* _Records shown_:
═══
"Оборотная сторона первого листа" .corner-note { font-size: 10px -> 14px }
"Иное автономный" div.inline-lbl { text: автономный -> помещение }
═══
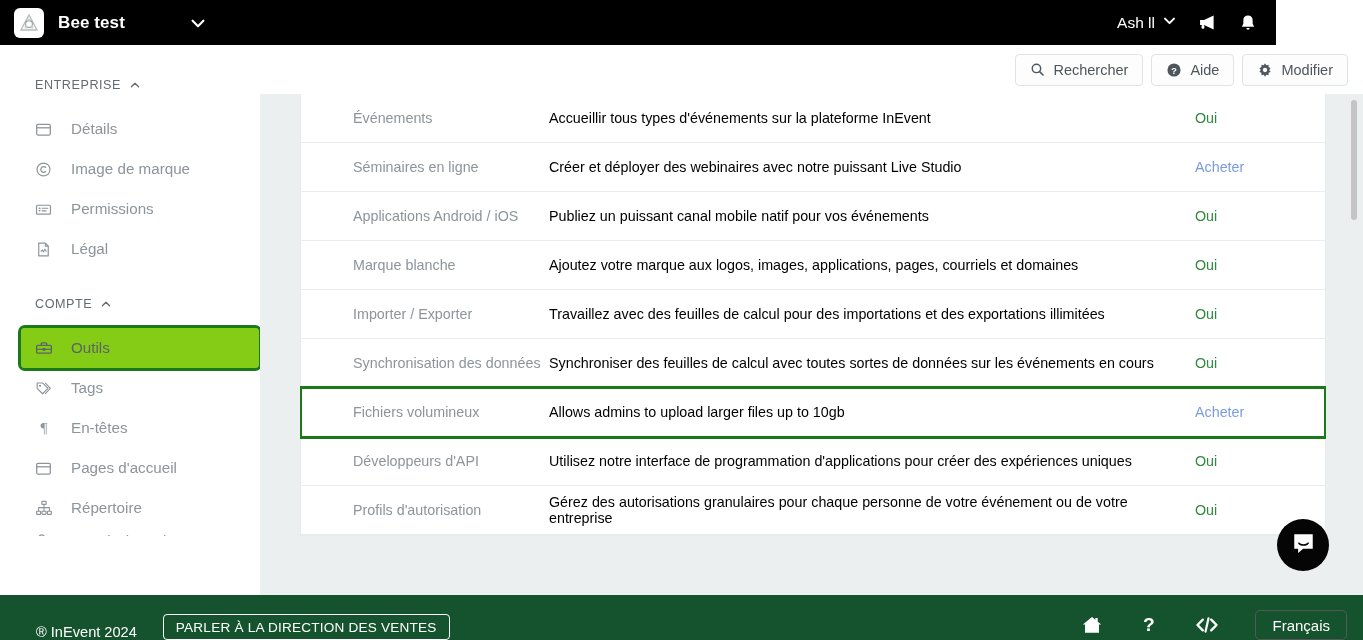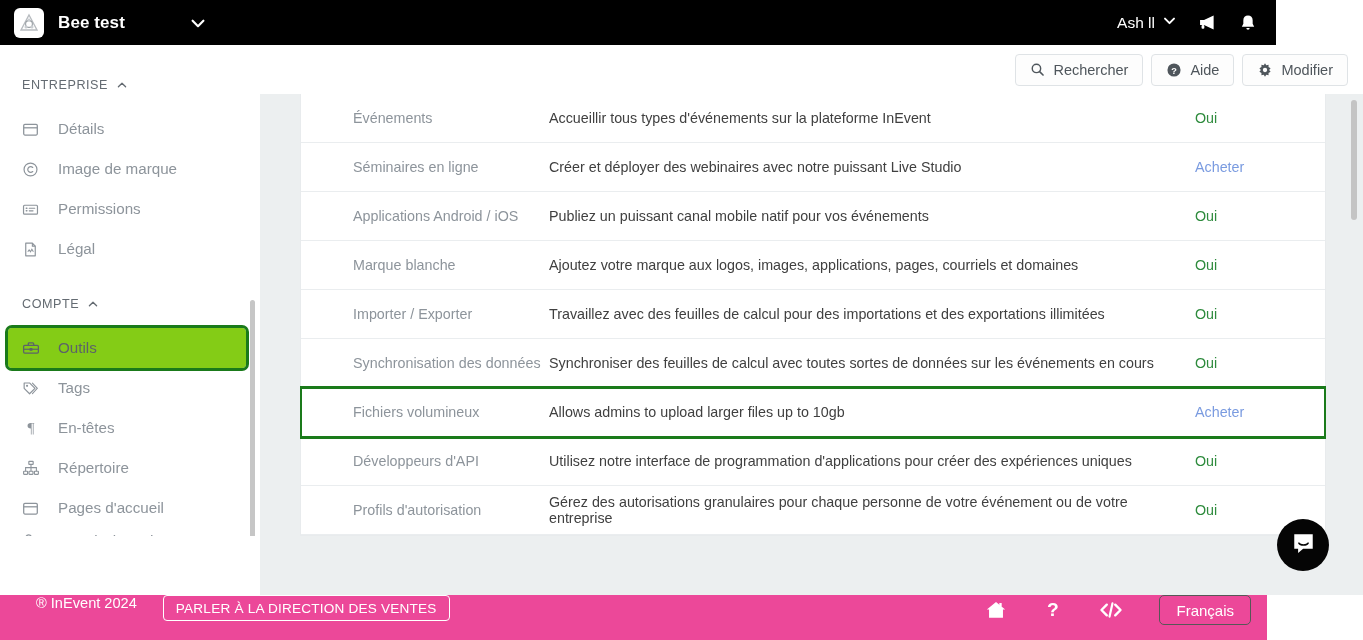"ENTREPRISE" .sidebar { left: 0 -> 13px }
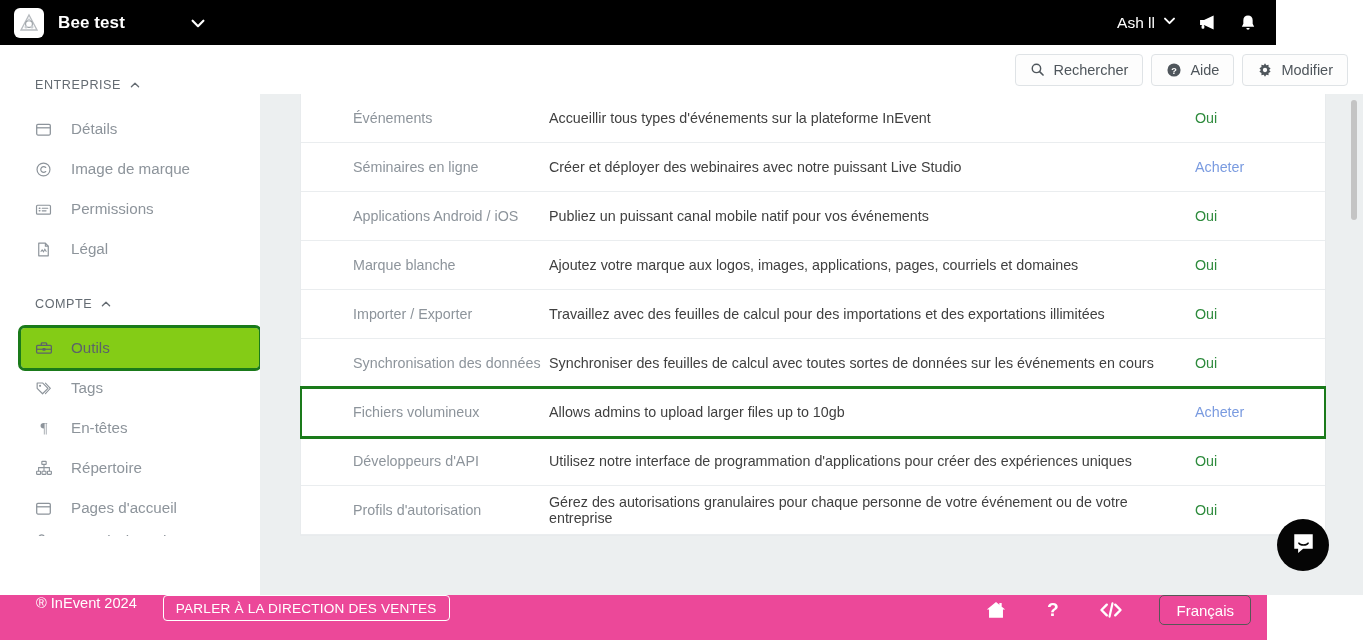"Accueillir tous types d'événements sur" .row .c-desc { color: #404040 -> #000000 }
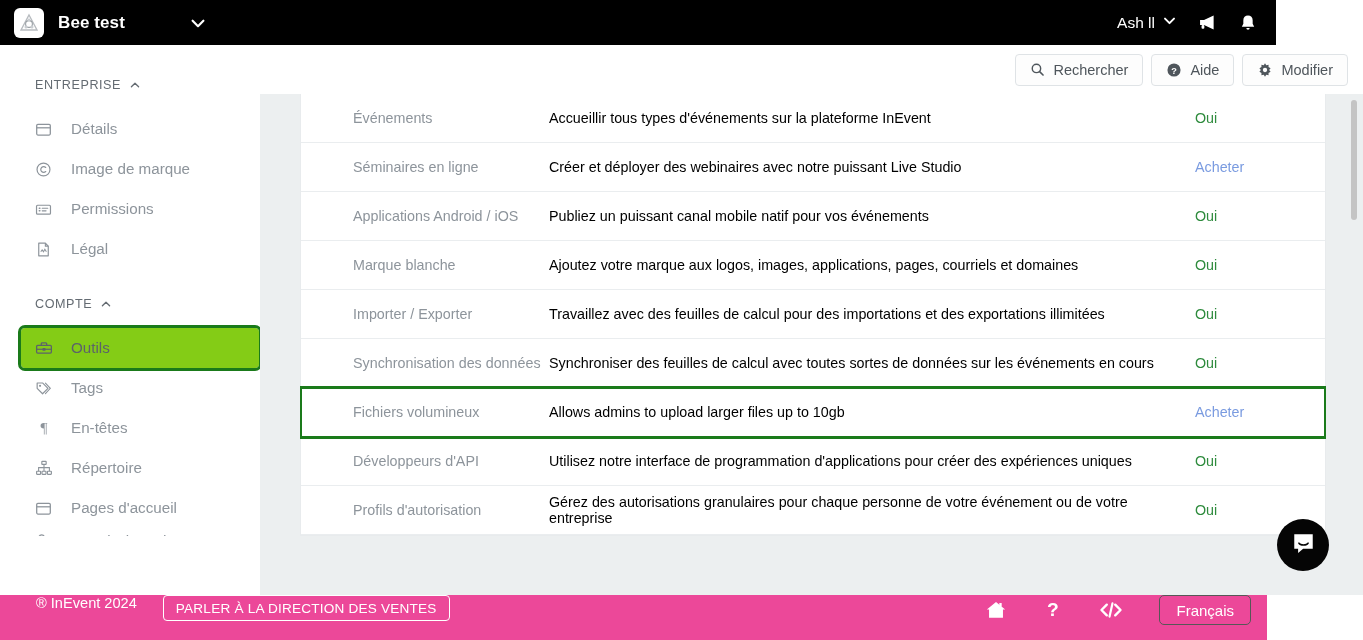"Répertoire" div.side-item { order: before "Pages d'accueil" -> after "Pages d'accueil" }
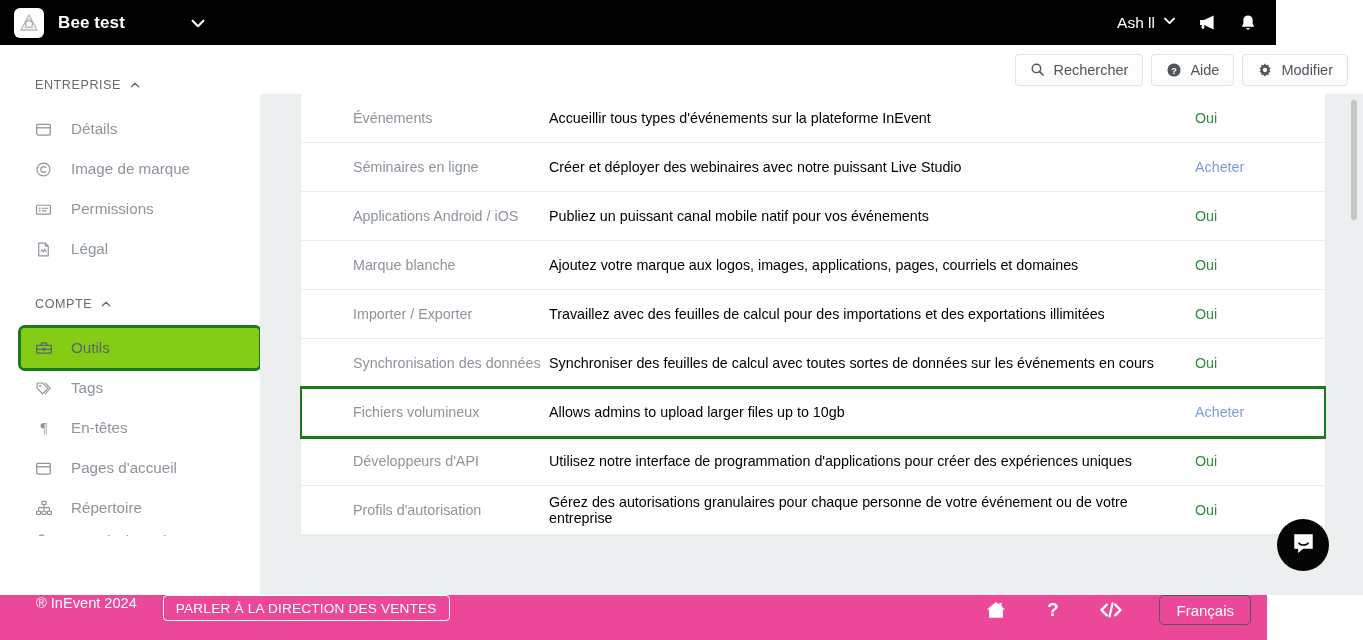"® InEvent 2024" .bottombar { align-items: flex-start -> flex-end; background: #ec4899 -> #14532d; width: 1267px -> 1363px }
═══
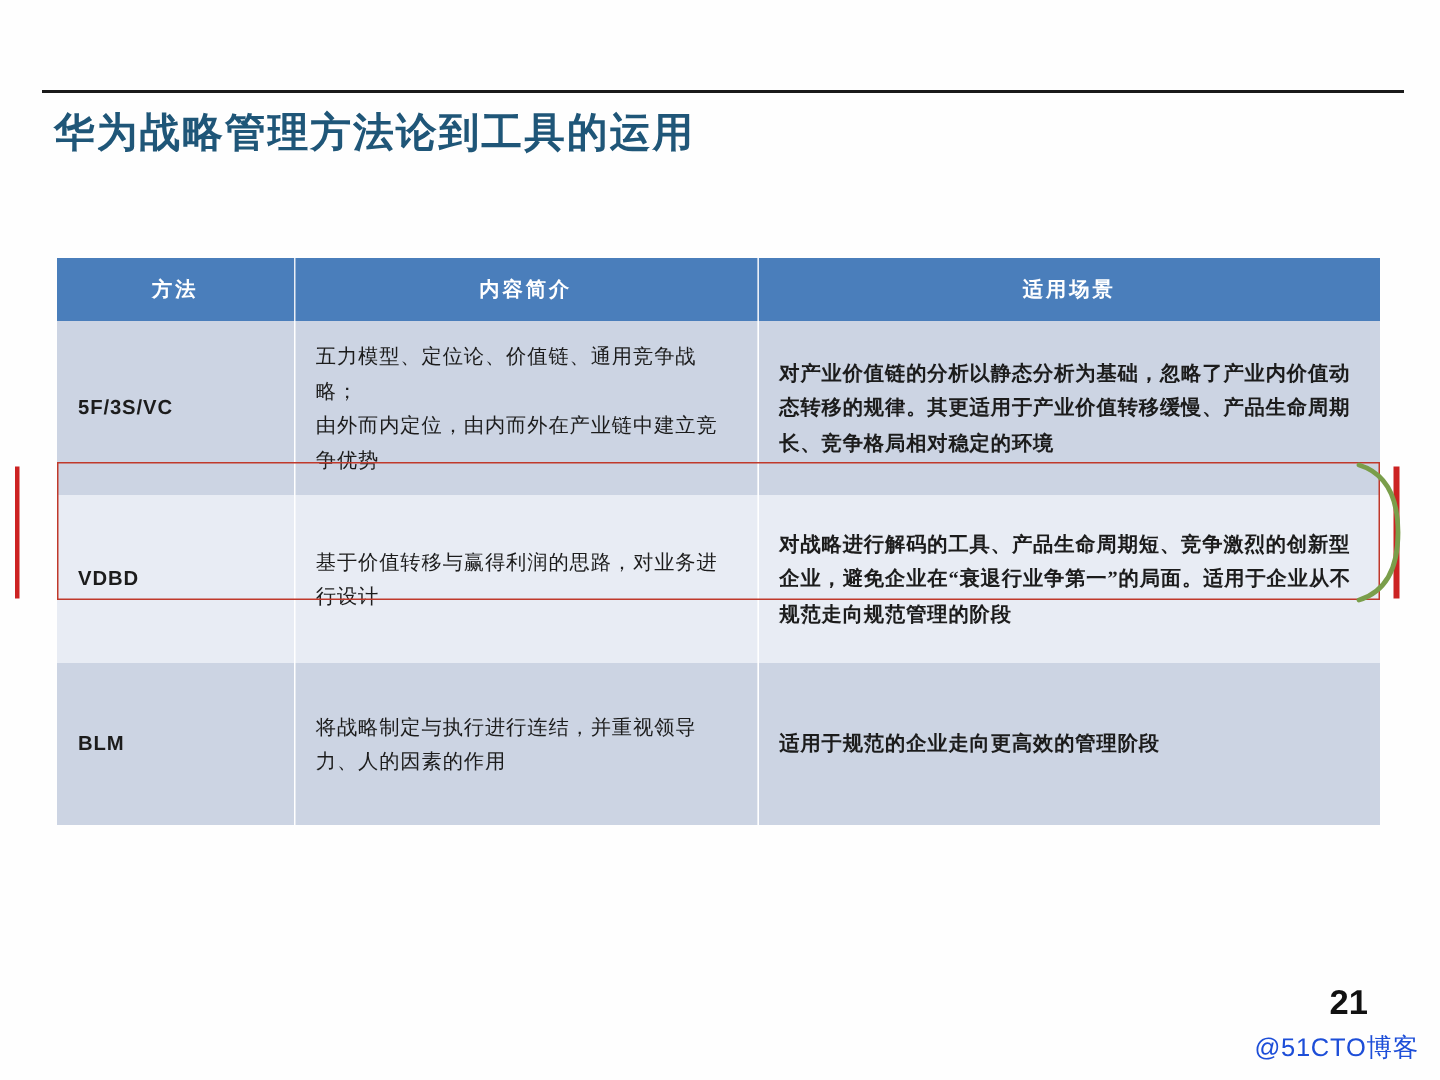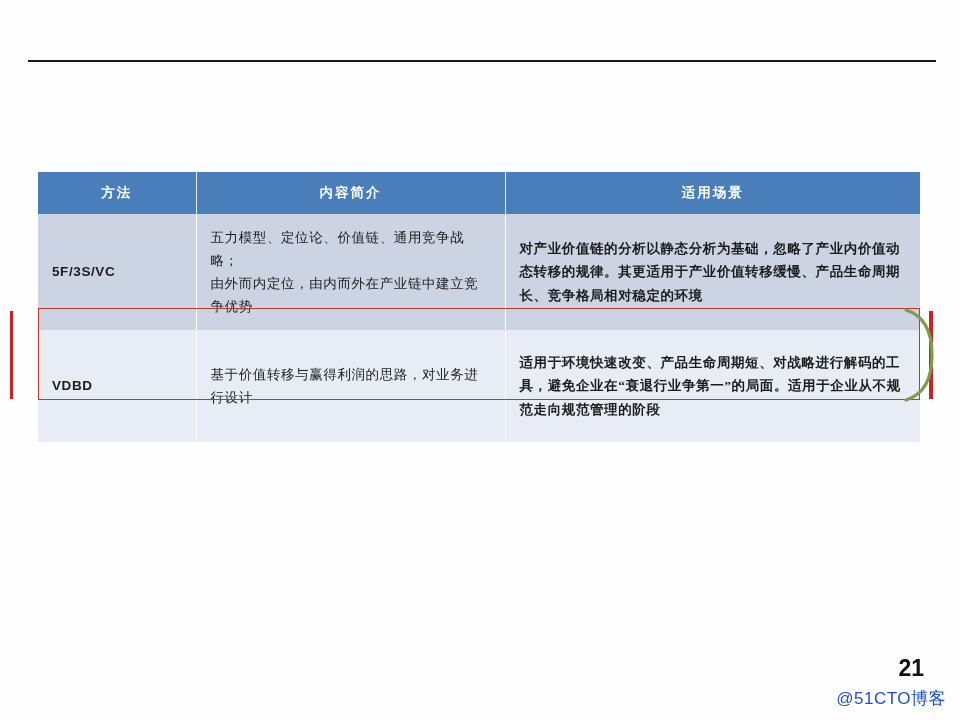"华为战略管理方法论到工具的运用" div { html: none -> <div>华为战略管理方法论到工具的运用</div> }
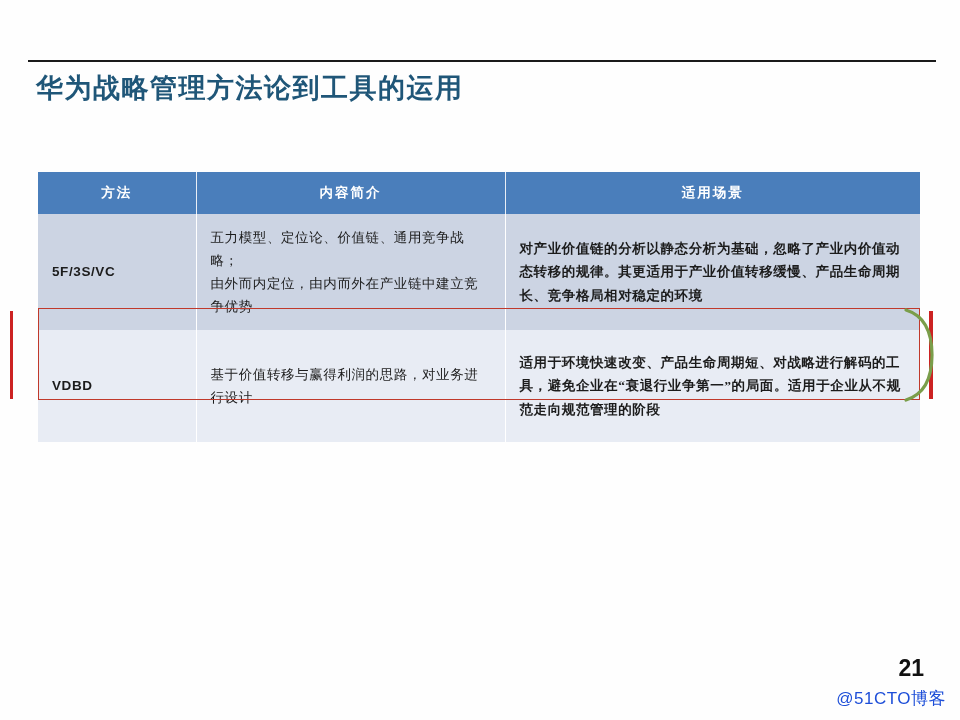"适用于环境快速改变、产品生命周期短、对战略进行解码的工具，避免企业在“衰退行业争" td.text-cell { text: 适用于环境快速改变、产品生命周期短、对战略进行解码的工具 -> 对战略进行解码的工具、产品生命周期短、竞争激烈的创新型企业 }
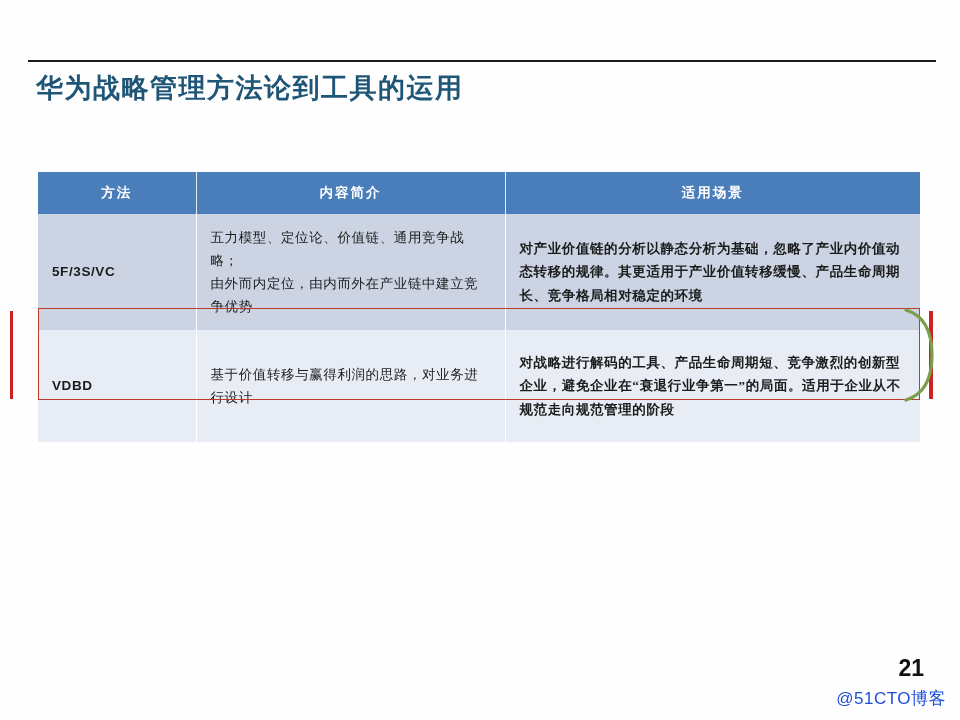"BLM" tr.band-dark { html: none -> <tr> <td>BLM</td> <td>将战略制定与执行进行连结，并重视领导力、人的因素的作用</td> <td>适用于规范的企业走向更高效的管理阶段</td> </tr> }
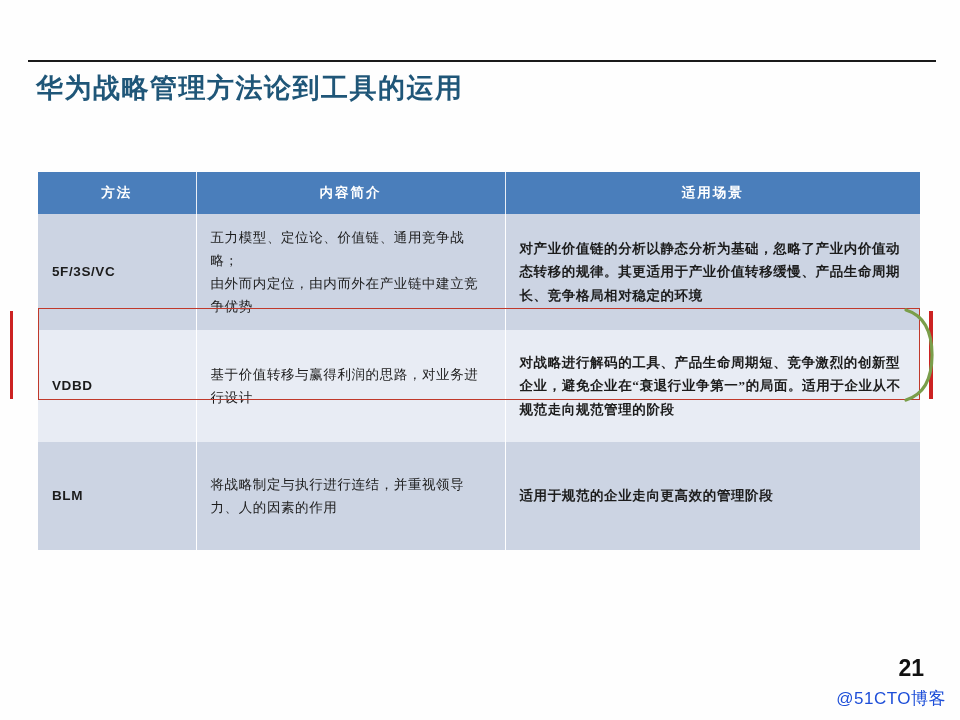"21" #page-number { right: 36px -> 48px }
═══
* _What is expected_: From the records above, copy exactly the stretch from the line holding "tous types d'événements" through the line holding "align-items: flex-start ->", both ends included, without the pictures.

* _Your response_:
"Accueillir tous types d'événements sur" .row .c-desc { color: #404040 -> #000000 }
"Répertoire" div.side-item { order: before "Pages d'accueil" -> after "Pages d'accueil" }
"® InEvent 2024" .bottombar { align-items: flex-start -> flex-end; background: #ec4899 -> #14532d; width: 1267px -> 1363px }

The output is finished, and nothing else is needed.